As I mentioned before, using cross-platform solutions like Flash or Silverlight would make every application look alien. But also like Steve Jobs alluded to, developers would not have access to new features on the iPhoneOS if they had chosen a technology that did not expose it.
For example, when Apple introduced in iPhoneOS 3.2 the new split views that the iPad uses extensively when rotating your screen, that functionality would have taken too long to bring in a satisfactory way to say Silverlight on iPhone or Flash on iPhone. Or when Apple introduced the UIView that can be used to render maps, it would also have been challenging to embed this control. Or when Apple introduced GameKit, an API to connect iPhones and exchange messages between them.
As a developer, I feel that I should be responsible for my technological choices. If I pick a cross-platform toolkit that looks horrible on the iPhone, it will just leave the space open for a competitor to do a better job. Or if my application does not take advantage of a new API in iPhoneOS, I am also leaving a flank open for a competitor to take over. Apple does not need to intervene with guidelines as the application quality, the AppStore, magazines, reviews and word of mouth are creating the conditions for an all-out darwinian survival of the fittest.
MonoTouch has been misrepresented, initially by Gruber and by most people covering the debate over section 3.3.1. Probably because few of them have actually used MonoTouch or because they are not familiar with .NET. Probably folks think that MonoTouch is .NET, and .NET is Microsoft's Java and draw their own conclusions.

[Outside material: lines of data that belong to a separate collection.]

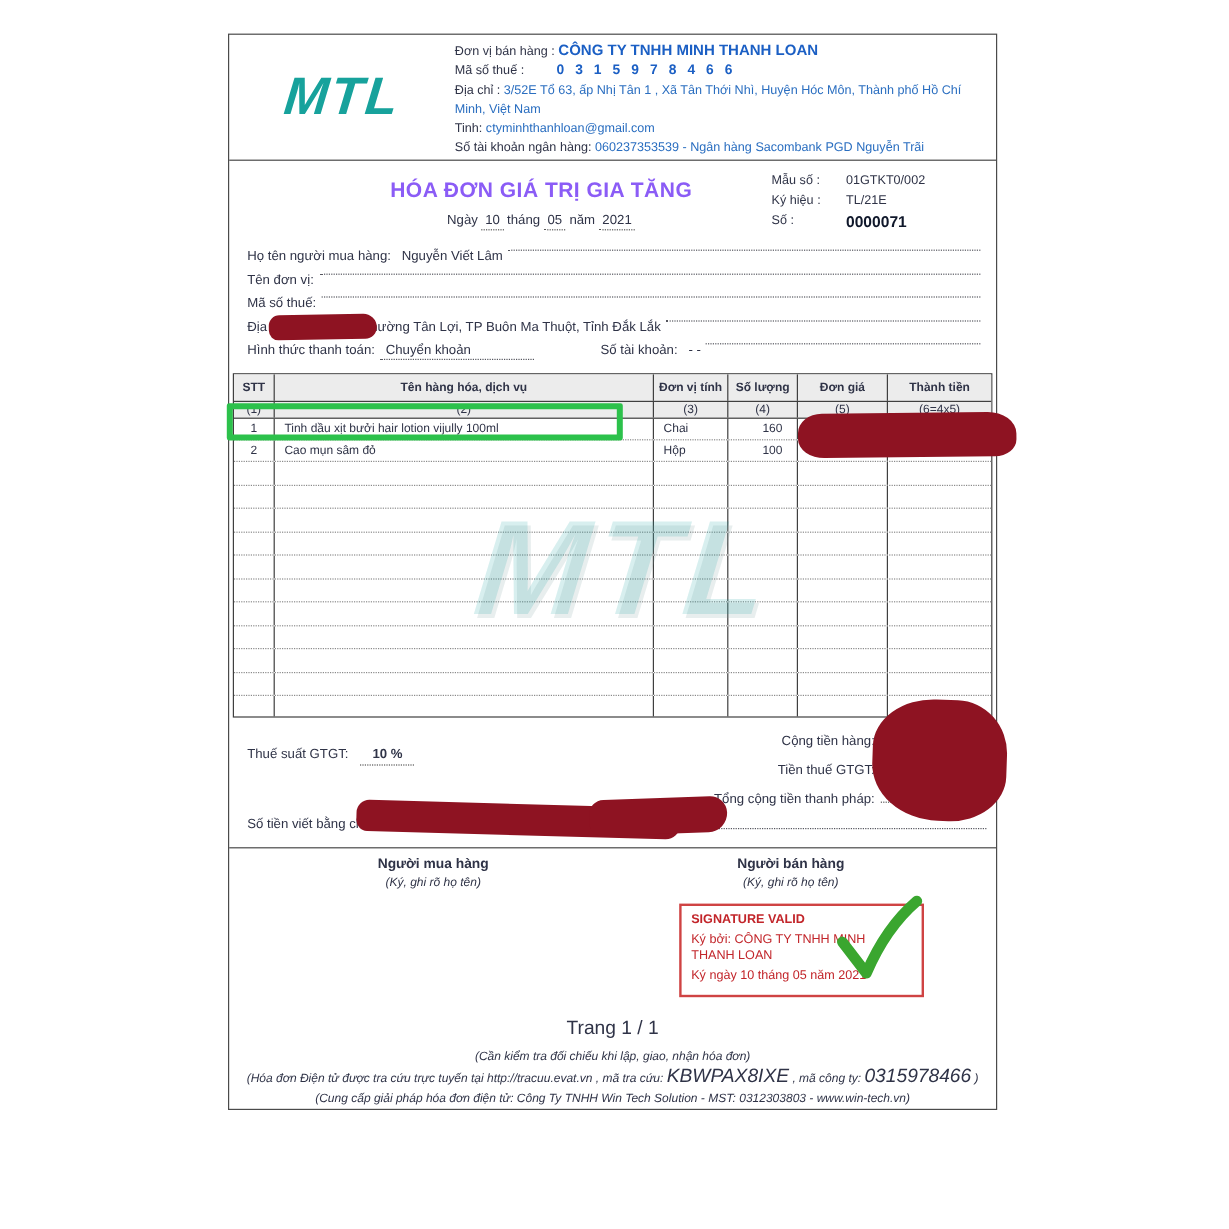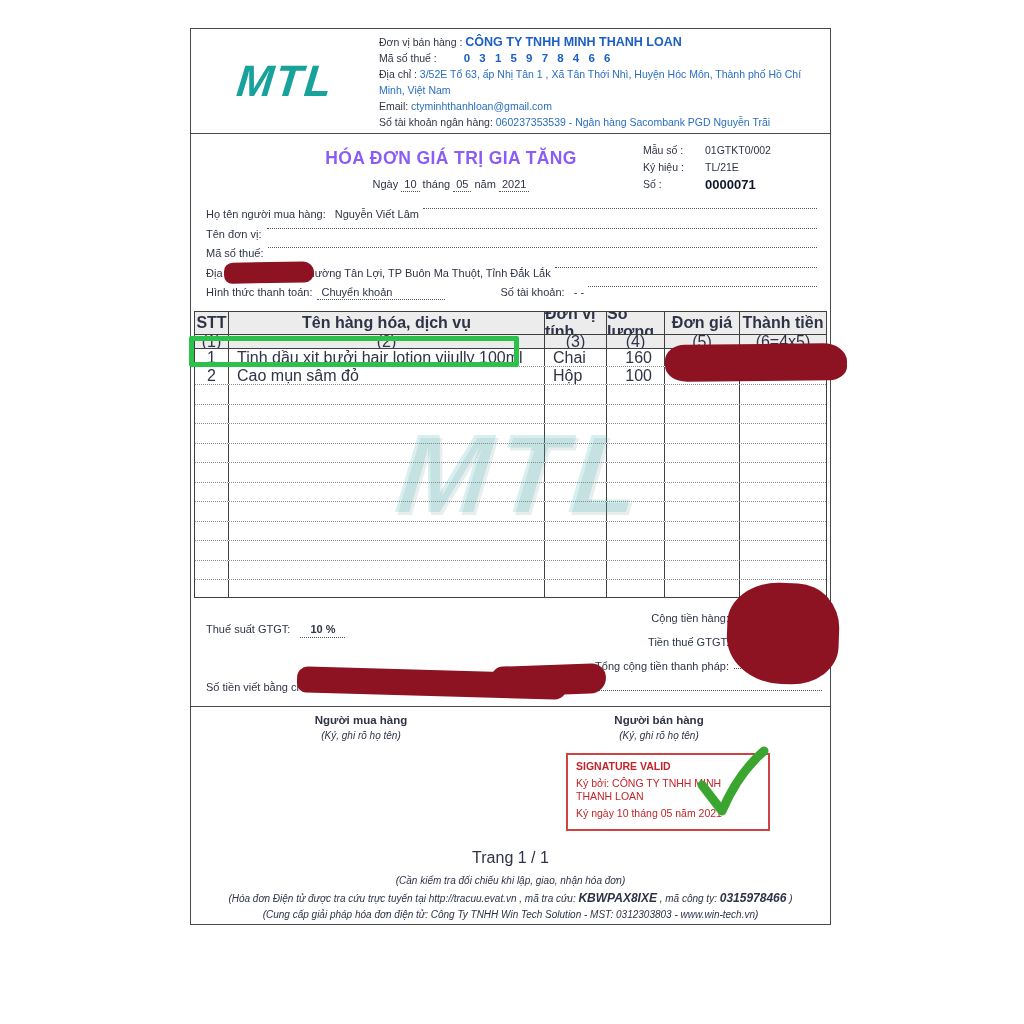--- a/index.html
+++ b/index.html
@@ -132,7 +132,7 @@
         <span class="blue">3/52E Tổ 63, ấp Nhị Tân 1 , Xã Tân Thới Nhì, Huyện Hóc Môn, Thành phố Hồ Chí Minh, Việt Nam</span>
       </div>
       <div>
-        <span>Email:</span>
+        <span>Tinh:</span>
         <span class="blue">ctyminhthanhloan@gmail.com</span>
       </div>
       <div>

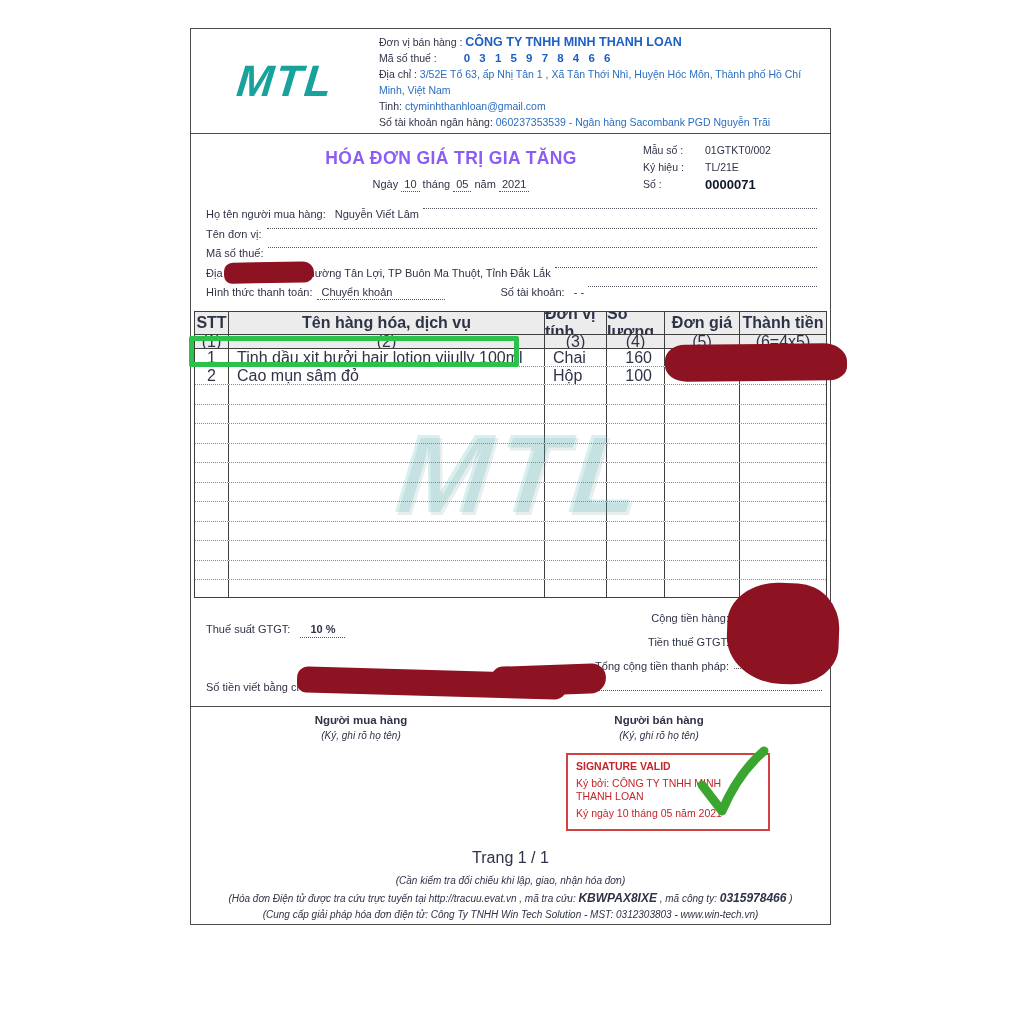--- a/index.html
+++ b/index.html
@@ -43,7 +43,7 @@
 
   
   .tbl { position:absolute; left:3px; right:3px; top:282px; height:287px;
-    border:1px solid #3f3f3f; display:flex; flex-direction:column; font-size:16px; }
+    border:1px solid #3f3f3f; display:flex; flex-direction:column; font-size:10px; }
   .trow { display:flex; width:100%; }
   .tc { border-right:1px solid #3f3f3f; display:flex; align-items:center; overflow:hidden; }
   .tc:last-child { border-right:none; }

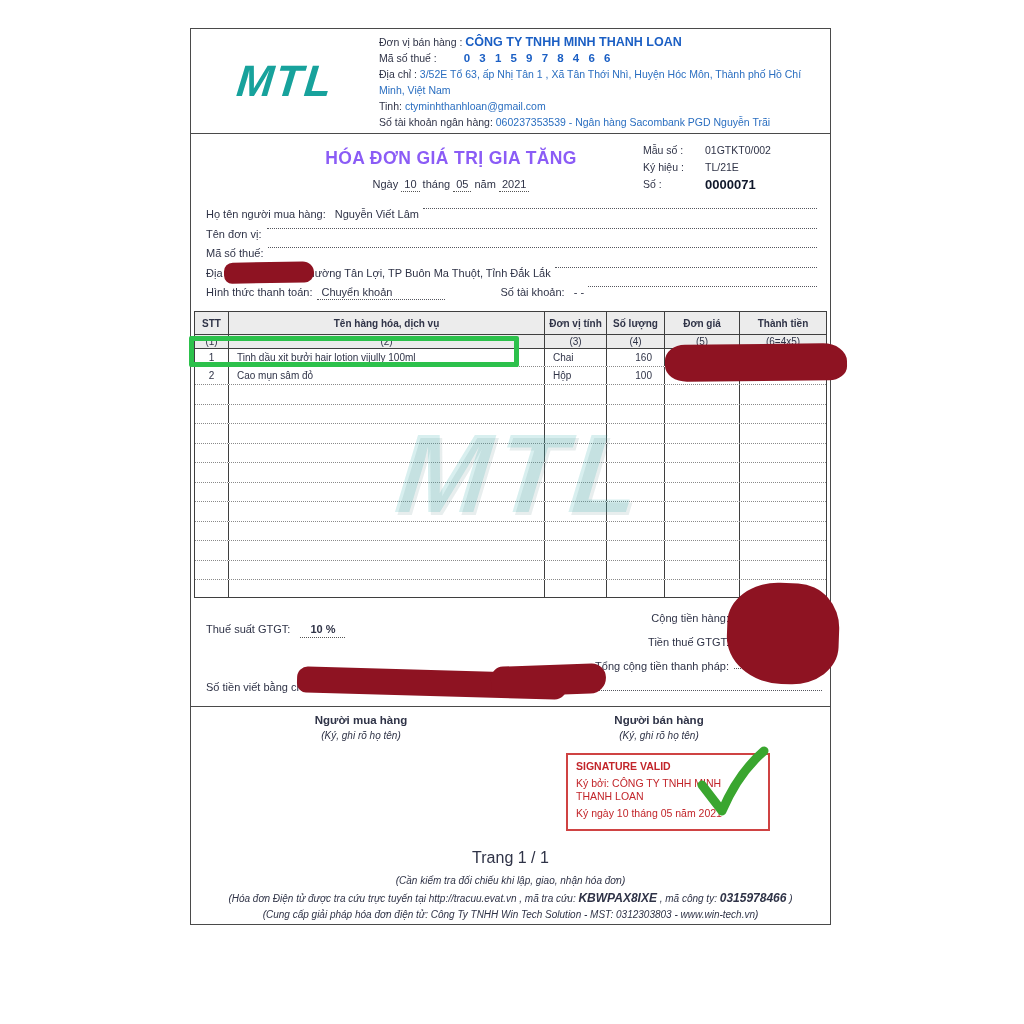--- a/index.html
+++ b/index.html
@@ -107,7 +107,7 @@
   .footer { position:absolute; left:0; right:0; top:820px; text-align:center; }
   .f-page { font-size:16px; margin-bottom:6px; }
   .f-it { font-style:italic; font-size:10px; line-height:16.5px; }
-  .f-b { font-weight:bold; font-style:italic; font-size:12px; }
+  .f-b { font-weight:normal; font-style:italic; font-size:16px; }
 </style>
 </head>
 <body>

MonoTouch brings the C# language and the core of .NET to the iPhone, but does nothing to provide a cross-platform UI experience or for that matter any sort of mobile device cross-platform APIs.
We bring the C# language, garbage collection, a type safe system that help reduce errors, make programmers happier and more productive on the iPhone while getting access to every single iPhoneOS API that they want to.
We have also been able to expose new APIs that Apple has exposed in record time thanks to the fact that we are not really an abstraction layer over the iPhoneOS, but merely a compiler that talks to the native APIs.
We released the iPad support 24 hours after Apple released the SDK. We released the iPhoneOS 4.0 support within days of the release (mostly because every one of us was pretty bummed out). Our APIs are a 1:1 mapping to the iPhone APIs.
Just like C and C++, if developers want to reuse code between MonoTouch, Windows 7 or MonoDroid, they will have to split their UI and device-specific code from their business logic. MonoTouch does not provide such an abstraction layer.
The "core of .NET" that I refer to previously means: garbage collection, type safety, the platform-invoke bridge, file and networked streaming APIs (contrast with the iPhone ones), XML and Json libraries, Language Integrated Query, access to web services and the ability to reuse hundreds of GUI-less libraries that have been created for .NET.
We believe that MonoTouch does not erode Apple's first mover advange and nourishes the iPhone ecosystem by giving developers and users the native iPhoneOS experience.